Arrastro mis pies hacia el baño, cuya puerta está abierta, y me instalo frente al espejo. El mueble, erguido, posicionado a la altura de mi cabeza, desafiante, que sólo me mira cuando lo miro, presume la misma barba descuidada que yo.
Tanteo, sin perder de vista a mi gemelo, el lavabo, buscando mi cepillo de dientes. La porcelana me congela antes de encontrar el instrumento, pero al hacerlo lo examino.
Cerdas limpias, todas blancas, blancura profunda. Busco la pasta dental y la presiono hasta hacerla vomitar sobre la cama de fibras. Masa blanca, pintura espesa y pegajosa, contagiosa.
Miro al espejo y, como todos los días, le sonrío con asco a mi reflejo. Mis labios, cual telón desgastado, revelan al fenómeno dentro de mi boca.
Amarillo.
Esmalte amarillo, sucio. Dentadura embarrada de mostaza. La odio. No porque así quiera, sino porque así me ha dicho ella que haga. Pero no por eso el odio es menor.
Alzo el cepillo e, invocando imágenes del pasado, comienzo el cepillado. Arriba y abajo, movimientos cortos, rápidos, casi bruscos. Luego en circulos, un bucle sin fin.
Me percato de que no estoy solo, detrás de mí está mi madre, quien, con un cepillo dental invisible, demuestra la manera correcta de hacerlo. No sé qué hace aquí. No debería estar aquí.
Me pongo nervioso y fallo, haciendo que el cepillo se resbale por mi mejilla, pintándola de blanco. A la par con esto, el ceño de mi madre se frunce, denotando desaprobación.
Bajo la capa de burbujas blancuzcas emana todavían un brillo ictérico, pálido, delator de mi dentadura amarillenta, que me hace pensar que en lugar de blanquearlos, intentaba solamente pulirlos.
Reinicio mi tarea bajo la mirada decepcionada de mi madre. No me gusta esa mirada, así que cepillo con más fuerza, quizá más de la necesaria. Aún así no parece satisfecha, pues sacude la cabeza lentamente y dice:
—Hazlo bien, siguen amarillos.
Su voz femenina, de rabia contenida, me obliga a presionar con más fuerza.

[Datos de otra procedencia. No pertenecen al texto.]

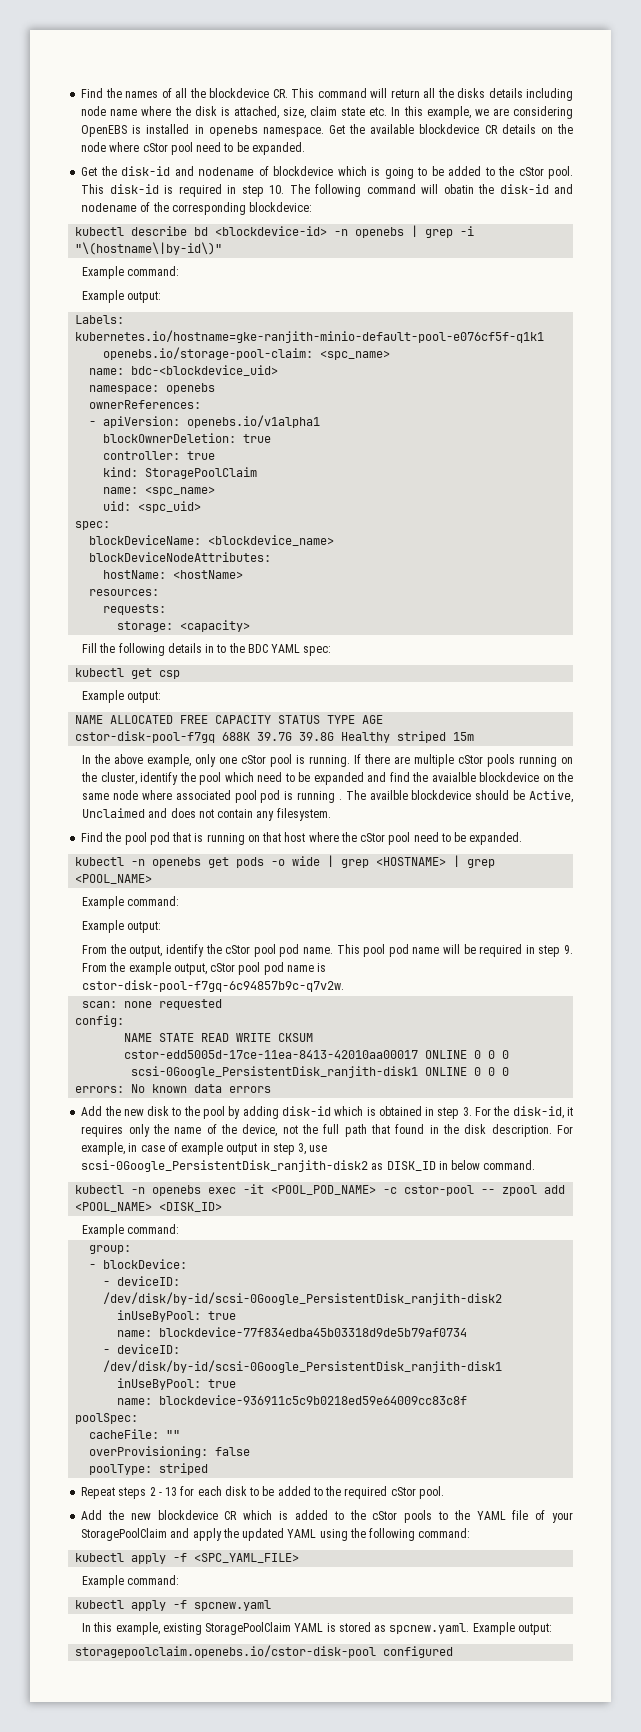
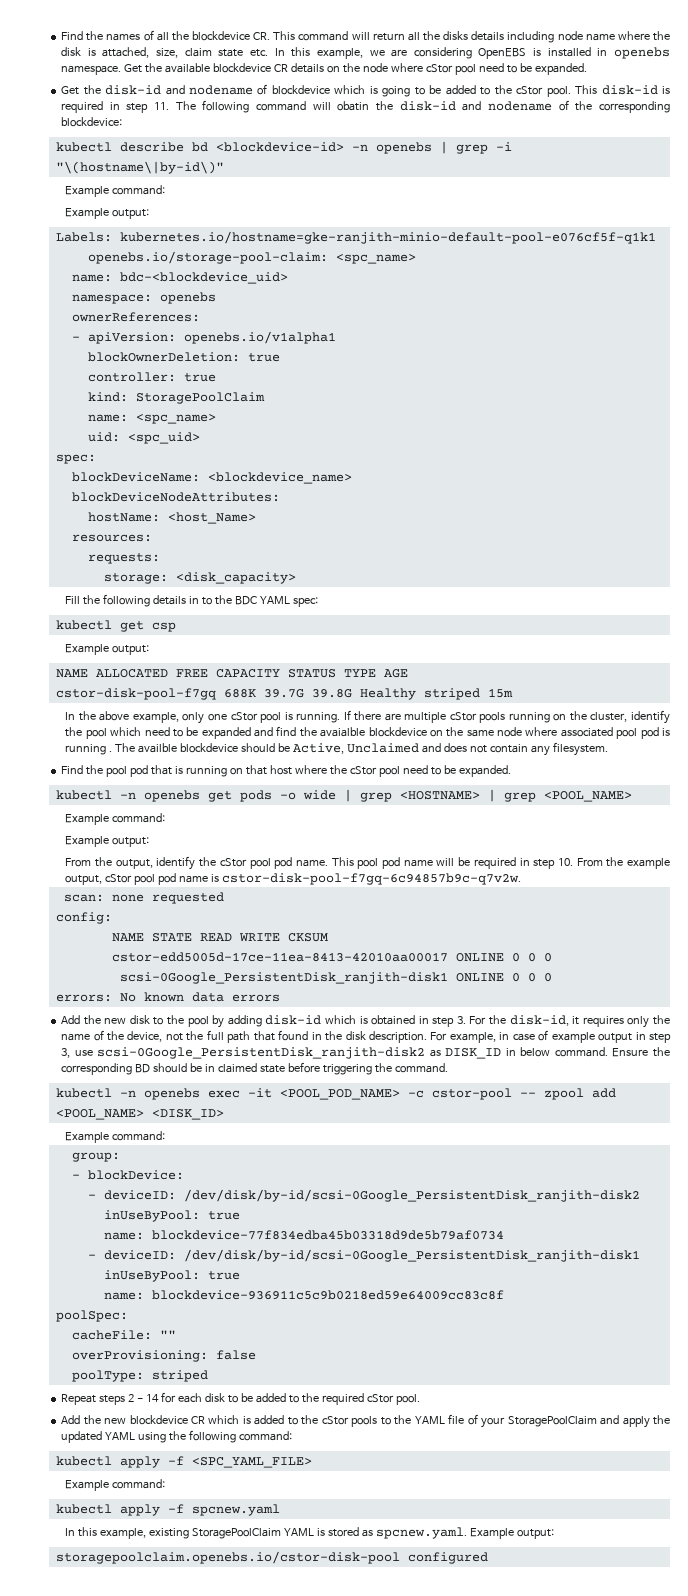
- This disk-id is required in step 10. The following command will obatin the disk-id and nodename of the corresponding blockdevice:
+ This disk-id is required in step 11. The following command will obatin the disk-id and nodename of the corresponding blockdevice:
- hostName: <hostName>
+ hostName: <host_Name>
- storage: <capacity>
+ storage: <disk_capacity>
- This pool pod name will be required in step 9. From the example output, cStor pool pod name is cstor-disk-pool-f7gq-6c94857b9c-q7v2w.
+ This pool pod name will be required in step 10. From the example output, cStor pool pod name is cstor-disk-pool-f7gq-6c94857b9c-q7v2w.
+ Ensure the corresponding BD should be in claimed state before triggering the command.
- Repeat steps 2 - 13 for each disk to be added to the required cStor pool.
+ Repeat steps 2 - 14 for each disk to be added to the required cStor pool.

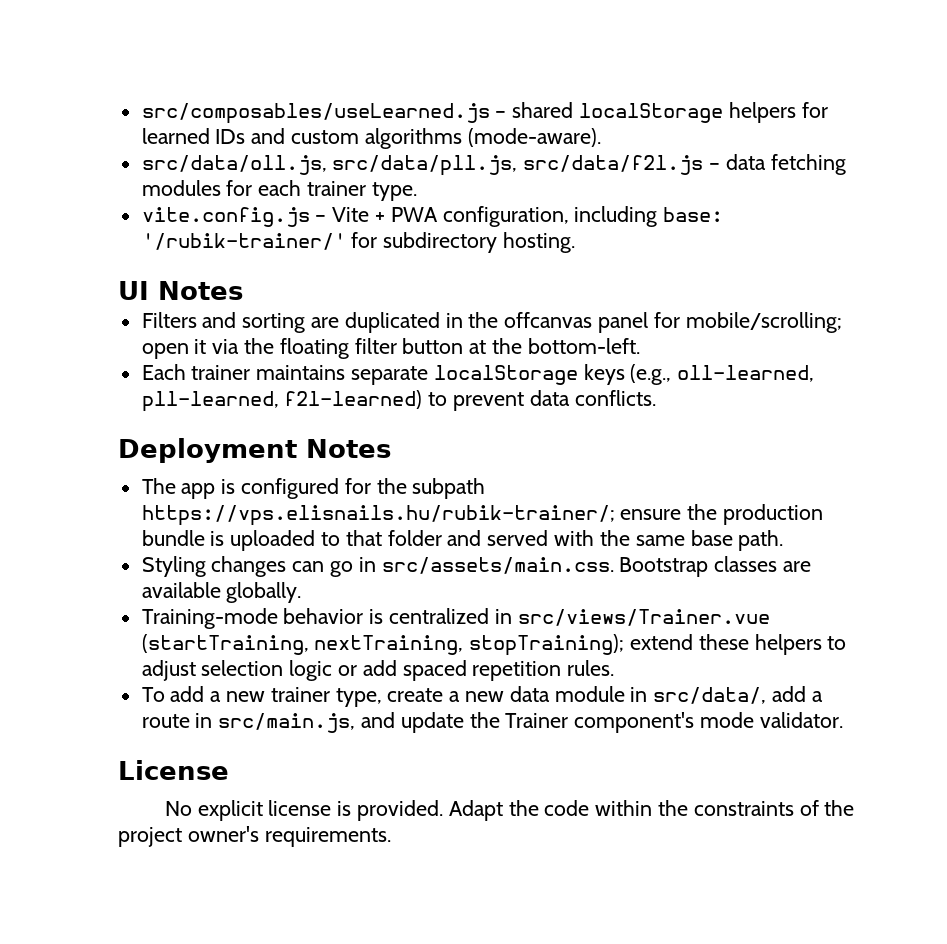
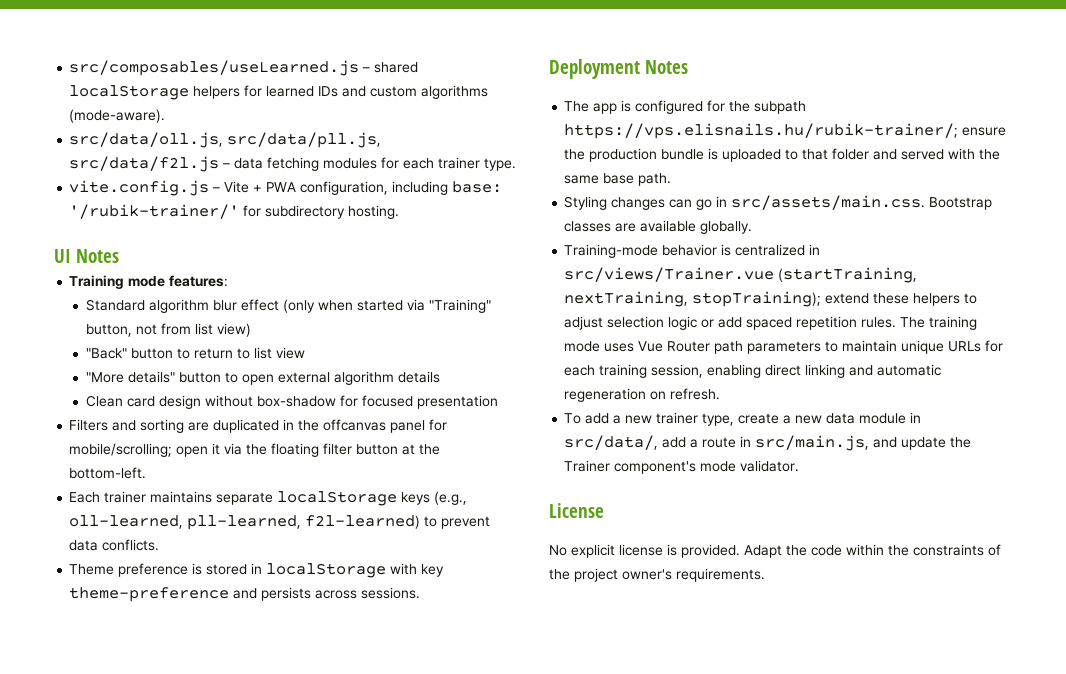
+ Training mode features:
+ Standard algorithm blur effect (only when started via "Training" button, not from list view)
+ "Back" button to return to list view
+ "More details" button to open external algorithm details
+ Clean card design without box-shadow for focused presentation
+ Theme preference is stored in localStorage with key theme-preference and persists across sessions.
+ The training mode uses Vue Router path parameters to maintain unique URLs for each training session, enabling direct linking and automatic regeneration on refresh.

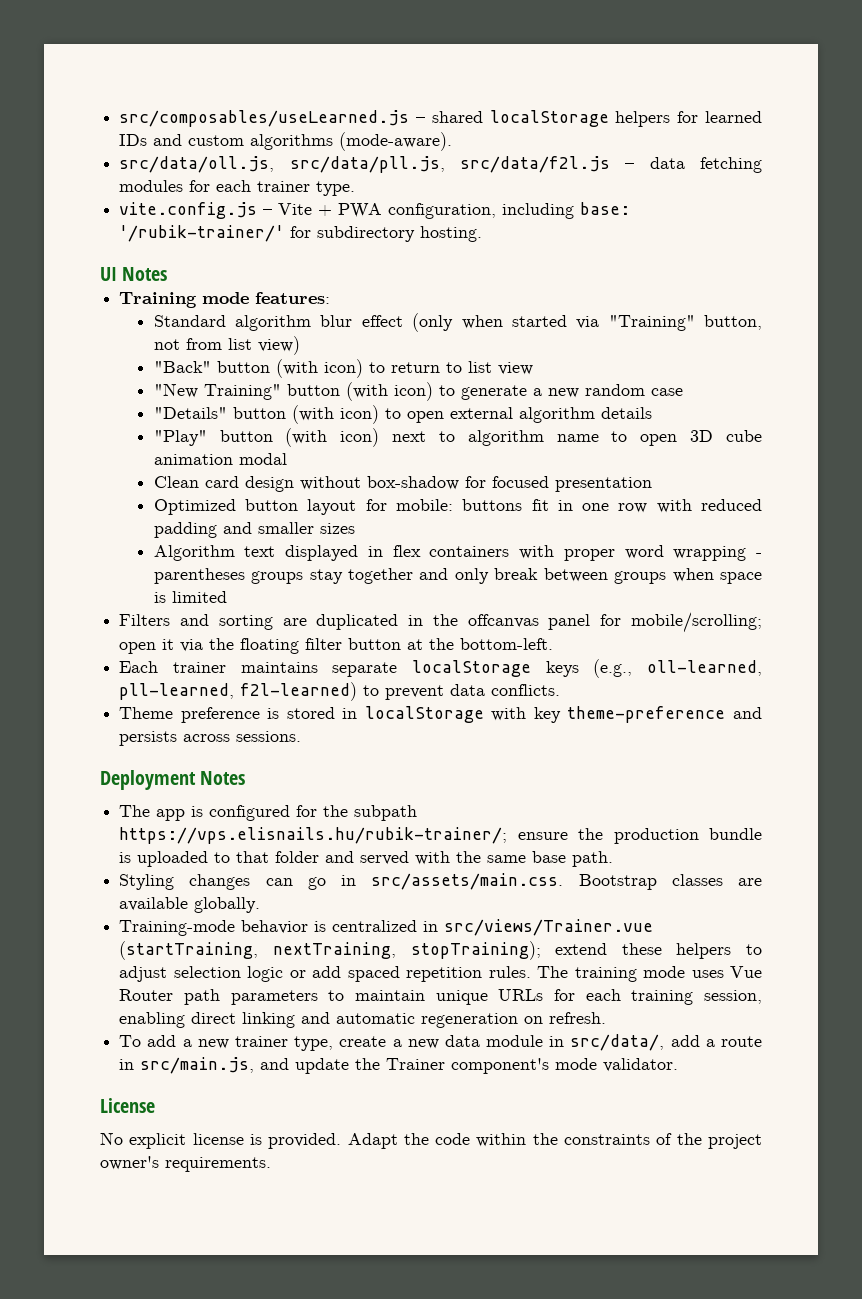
- "Back" button to return to list view
+ "Back" button (with icon) to return to list view
- "More details" button to open external algorithm details
+ "New Training" button (with icon) to generate a new random case
+ "Details" button (with icon) to open external algorithm details
+ "Play" button (with icon) next to algorithm name to open 3D cube animation modal
+ Optimized button layout for mobile: buttons fit in one row with reduced padding and smaller sizes
+ Algorithm text displayed in flex containers with proper word wrapping - parentheses groups stay together and only break between groups when space is limited

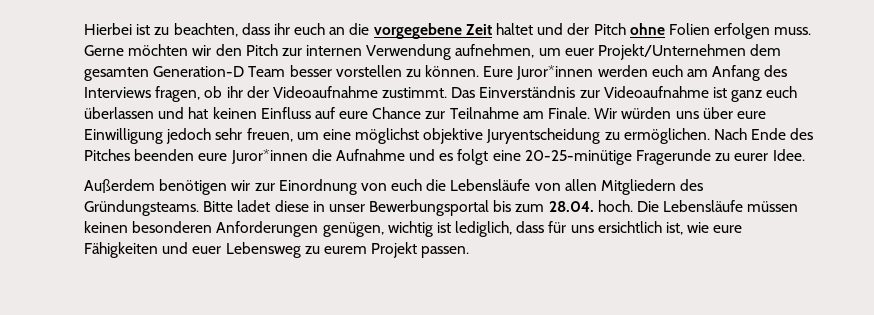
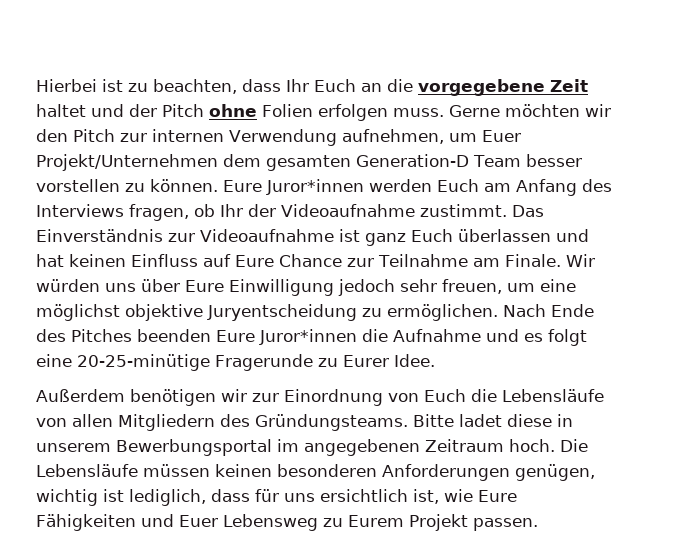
- Hierbei ist zu beachten, dass ihr euch an die vorgegebene Zeit haltet und der Pitch ohne Folien erfolgen muss.
+ Hierbei ist zu beachten, dass Ihr Euch an die vorgegebene Zeit haltet und der Pitch ohne Folien erfolgen muss.
- Gerne möchten wir den Pitch zur internen Verwendung aufnehmen, um euer Projekt/Unternehmen dem gesamten Generation-D Team besser vorstellen zu können.
+ Gerne möchten wir den Pitch zur internen Verwendung aufnehmen, um Euer Projekt/Unternehmen dem gesamten Generation-D Team besser vorstellen zu können.
- Eure Juror*innen werden euch am Anfang des Interviews fragen, ob ihr der Videoaufnahme zustimmt.
+ Eure Juror*innen werden Euch am Anfang des Interviews fragen, ob Ihr der Videoaufnahme zustimmt.
- Das Einverständnis zur Videoaufnahme ist ganz euch überlassen und hat keinen Einfluss auf eure Chance zur Teilnahme am Finale.
+ Das Einverständnis zur Videoaufnahme ist ganz Euch überlassen und hat keinen Einfluss auf Eure Chance zur Teilnahme am Finale.
- Wir würden uns über eure Einwilligung jedoch sehr freuen, um eine möglichst objektive Juryentscheidung zu ermöglichen.
+ Wir würden uns über Eure Einwilligung jedoch sehr freuen, um eine möglichst objektive Juryentscheidung zu ermöglichen.
- Nach Ende des Pitches beenden eure Juror*innen die Aufnahme und es folgt eine 20-25-minütige Fragerunde zu eurer Idee.
+ Nach Ende des Pitches beenden Eure Juror*innen die Aufnahme und es folgt eine 20-25-minütige Fragerunde zu Eurer Idee.
- Außerdem benötigen wir zur Einordnung von euch die Lebensläufe von allen Mitgliedern des Gründungsteams.
+ Außerdem benötigen wir zur Einordnung von Euch die Lebensläufe von allen Mitgliedern des Gründungsteams.
- Bitte ladet diese in unser Bewerbungsportal bis zum 28.04. hoch.
+ Bitte ladet diese in unserem Bewerbungsportal im angegebenen Zeitraum hoch.
- Die Lebensläufe müssen keinen besonderen Anforderungen genügen, wichtig ist lediglich, dass für uns ersichtlich ist, wie eure Fähigkeiten und euer Lebensweg zu eurem Projekt passen.
+ Die Lebensläufe müssen keinen besonderen Anforderungen genügen, wichtig ist lediglich, dass für uns ersichtlich ist, wie Eure Fähigkeiten und Euer Lebensweg zu Eurem Projekt passen.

Cierro mis ojos y concentro mi atención en el movimiento.
—Siguen amarillos.
La oigo decir, y el cepillo se escapa de mi agarre, chocando escandalosamente contra el pulcro lavabo.
Sin instrumento para continuar mi trabajo enjuago mi boca, mientras las palabras "Siguen amarillos" resuenan cual mantra caótico en mi cabeza.
—¡Ya no están amarillos! —grito, más como una súplica que como una aclaración.
Me miro al espejo y estoy solo. Mis lagrimales cargados dificultan mi visión.
En el mueble, erguido, posicionado a la altura de mi cabeza, desafiante, que sólo me mira cuando lo miro, estoy yo, con mi silueta poco definida a causa de las lágrimas.
Y entre mis labios, cual plaga resistente, una enorme mancha amarilla, asquerosamente llamativa.